Date Reviewed: November 23, 2009

Bottom Line:   
I bought my Mimesis-39 after testing different components for over 2 years. I use it with the Treshold t-3 preamp, a Mark Levinson 333 and Wilson Audio Witt speakers. For cables I use the Mark Levinson balanced blue gel cable. The interconnect from my Mimesis-39 to the T-3 are Goldmund Linear interconnects. For speakerwire I use George Cardas with Custom Terminations by Kip Dobler and The Silent Terminator.

I would have to spend enormous amounts of money to get a system that would please me more (like sell my house).

All components work in perfect harmony and it delivers an incredible and well balanced sound stage. My taste for music variances from Dreamtheater to Bach and all sound excellent. It is easy to build a system for one style of music, but a system that is at home in all styles is hard to build. I would not be able to enjoy the solid ultra low frequencies without the Mimesis-39 transport that I so greatly enjoy when listening to some of the great organ musicians.

I did compare the transport to units that where four times the cost and disliked most of them.
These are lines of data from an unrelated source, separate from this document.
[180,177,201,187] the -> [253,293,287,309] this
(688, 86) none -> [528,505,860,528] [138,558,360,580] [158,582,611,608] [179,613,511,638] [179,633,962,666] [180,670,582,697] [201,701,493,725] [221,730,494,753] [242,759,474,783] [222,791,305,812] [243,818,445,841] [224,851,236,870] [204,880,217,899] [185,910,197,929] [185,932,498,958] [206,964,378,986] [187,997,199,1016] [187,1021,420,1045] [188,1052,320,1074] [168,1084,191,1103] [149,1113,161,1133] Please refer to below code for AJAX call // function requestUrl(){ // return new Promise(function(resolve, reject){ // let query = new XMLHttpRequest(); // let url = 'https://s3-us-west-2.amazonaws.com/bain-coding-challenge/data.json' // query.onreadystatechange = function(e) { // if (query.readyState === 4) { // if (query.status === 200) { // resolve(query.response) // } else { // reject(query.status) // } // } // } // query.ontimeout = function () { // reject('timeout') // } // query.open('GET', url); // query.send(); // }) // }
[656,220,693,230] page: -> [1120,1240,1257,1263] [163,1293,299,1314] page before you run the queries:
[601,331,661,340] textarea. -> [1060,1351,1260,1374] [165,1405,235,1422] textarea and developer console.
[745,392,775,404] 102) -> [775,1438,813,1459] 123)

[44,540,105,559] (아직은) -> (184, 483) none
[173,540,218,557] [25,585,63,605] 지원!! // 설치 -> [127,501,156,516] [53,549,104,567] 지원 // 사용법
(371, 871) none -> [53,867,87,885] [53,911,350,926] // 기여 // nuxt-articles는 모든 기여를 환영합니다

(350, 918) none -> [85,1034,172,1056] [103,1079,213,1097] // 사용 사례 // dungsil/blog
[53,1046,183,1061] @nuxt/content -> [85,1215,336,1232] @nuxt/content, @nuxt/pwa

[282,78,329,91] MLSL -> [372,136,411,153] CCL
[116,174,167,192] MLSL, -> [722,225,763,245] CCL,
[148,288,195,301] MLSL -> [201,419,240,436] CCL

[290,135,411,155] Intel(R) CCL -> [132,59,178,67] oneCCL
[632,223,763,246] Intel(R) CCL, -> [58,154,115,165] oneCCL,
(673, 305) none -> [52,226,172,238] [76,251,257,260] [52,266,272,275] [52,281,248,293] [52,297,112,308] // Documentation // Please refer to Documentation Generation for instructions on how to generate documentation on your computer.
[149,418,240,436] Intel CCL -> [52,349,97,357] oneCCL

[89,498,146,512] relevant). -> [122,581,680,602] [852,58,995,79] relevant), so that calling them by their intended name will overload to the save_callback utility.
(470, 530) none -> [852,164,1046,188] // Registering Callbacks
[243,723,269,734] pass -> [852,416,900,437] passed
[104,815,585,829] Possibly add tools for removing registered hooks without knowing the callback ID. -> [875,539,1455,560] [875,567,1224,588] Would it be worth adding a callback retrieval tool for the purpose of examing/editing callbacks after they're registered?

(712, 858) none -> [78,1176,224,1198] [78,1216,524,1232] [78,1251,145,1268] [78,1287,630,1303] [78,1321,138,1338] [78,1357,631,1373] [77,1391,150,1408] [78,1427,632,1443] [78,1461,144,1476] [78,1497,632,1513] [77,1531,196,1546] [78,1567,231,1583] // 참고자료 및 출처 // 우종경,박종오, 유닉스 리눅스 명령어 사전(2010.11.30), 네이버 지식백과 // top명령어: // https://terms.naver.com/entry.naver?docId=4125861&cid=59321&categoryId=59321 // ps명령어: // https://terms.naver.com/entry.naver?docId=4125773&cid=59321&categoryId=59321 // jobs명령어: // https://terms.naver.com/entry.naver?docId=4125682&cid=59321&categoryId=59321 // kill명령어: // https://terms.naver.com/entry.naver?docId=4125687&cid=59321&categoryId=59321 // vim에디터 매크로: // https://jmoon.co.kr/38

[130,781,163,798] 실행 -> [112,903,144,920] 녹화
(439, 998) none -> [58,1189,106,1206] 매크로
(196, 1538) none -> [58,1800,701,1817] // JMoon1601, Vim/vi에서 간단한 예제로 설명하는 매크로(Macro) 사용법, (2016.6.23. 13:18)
The Goldmund interconnects are also priceless for the sound stage they provide.

The biggest disappointment that I ran into was that the mark levinson transports where terrible, the amplification of the midrange makes me feel like I was listening to a bad graphics equalizer. This seemed strange to me while there poweramp are top notch.

If you can stil get your hands on a Mimesis-39, don't even think about it, just get it ASAP!

I can honestly say that I do not miss my vinyl records thanks to my Mimesis-39.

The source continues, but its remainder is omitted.